Investigating disparities in health between more and less advantaged groups requires the accurate identification and categorization of those groups. The definitions of race, ethnicity and SES raise measurement issues which researchers in health disparities must consider. With respect to race and ethnicity, measurement strategies have ranged from use of genetic markers to 3rd
party assignment to self-identification. While self-identification is generally considered the gold standard for non-genetic studies 3
, a recent review found that many authors do not indicate the means of identifying the race and ethnicity of subjects in their manuscripts, and that investigators assign race and ethnicity to subjects in a minority of cases.4
How best to categorize race and ethnicity is another area of concern.
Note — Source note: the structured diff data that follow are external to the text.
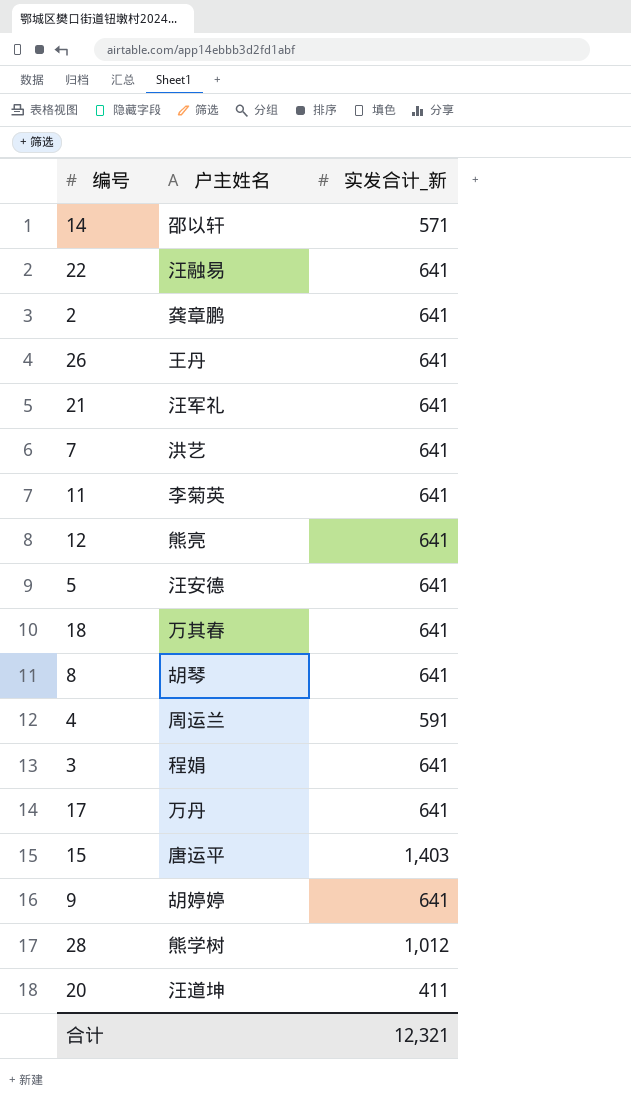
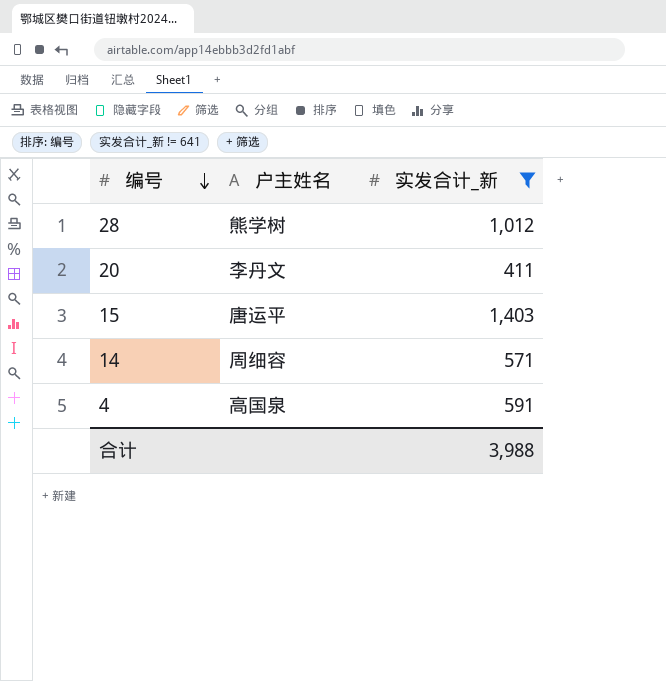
filter: none -> 实发合计_新 != 641
row order: none -> 编号 descending
20 | 户主姓名: 汪道坤 -> 李丹文
14 | 户主姓名: 邵以轩 -> 周细容
4 | 户主姓名: 周运兰 -> 高国泉
合计 | 实发合计_新: 12,321 -> 3,988

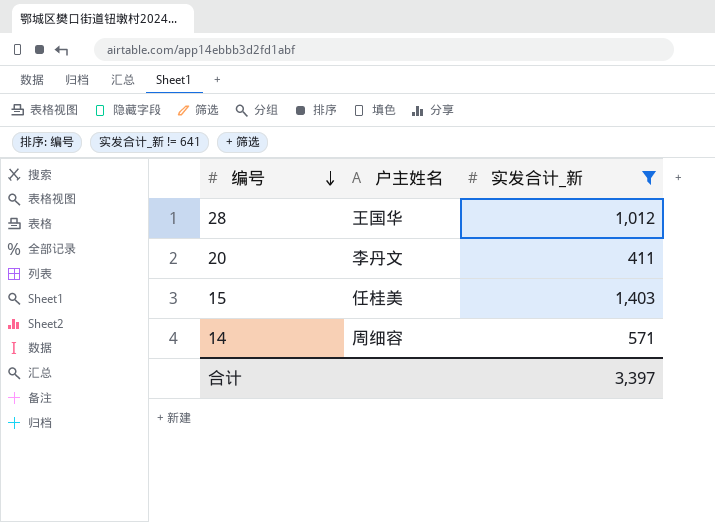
row 4: 高国泉 | 591 -> none
28 | 户主姓名: 熊学树 -> 王国华
15 | 户主姓名: 唐运平 -> 任桂美
合计 | 实发合计_新: 3,988 -> 3,397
The inclusion of mixed-race categories and the degree of granularity used to categorize ethnicity (e.g. whether to group all Hispanic/Latinos as one category versus considering Mexican-American, Cuban-American etc., separately) are both topics of active discussion in the literature. The most commonly used categories are those delineated by the Office of Management and Budget (OMB) in 1997, which includes five race categories (Black or African American, White, Asian, American Indian or Alaska Native, and Native Hawaiian or Other Pacific Islander) as well as one ethnicity choice (Hispanic/Latino or non-Hispanic/Latino) 3
. In addition, the OMB allows for the designation of multiple race categories by each individual. A recent report by the Institute of Medicine (IOM) attempted to further clarify reporting of race and ethnicity by calling for use of the OMB categories along with more precise ethnicity categories in accordance with the geographic area in which data collection occurs 5
. It should be noted that the OMB and IOM categories are not universally agreed upon. One area of disagreement is whether to consider race and ethnicity separately, with some arguing that in fact these two categories are overlapping 6
SES presents different, but equally complex, measurement issues. The concept of SES represents a composite of many different factors, including income, education, childhood income level, parental education, and wealth. In disparities research, this complexity is often distilled down to the use of one, or at most two, factors. This is often inadequate, as analyses have shown that conclusions can differ widely depending on which measures of SES are utilized 7
. Ideally, the study of health disparities by SES should incorporate multiple factors, with attention to those which are most relevant for the research question being studied.
An additional consideration in measuring race, ethnicity and SES in the study of health disparities is how to account for the complex ways in which these constructs can interact with each other 8
. For example, being of low SES may impact the health of African Americans differently than Whites, and consideration of these types of nuances must be incorporated into the conceptualization and study of health disparities.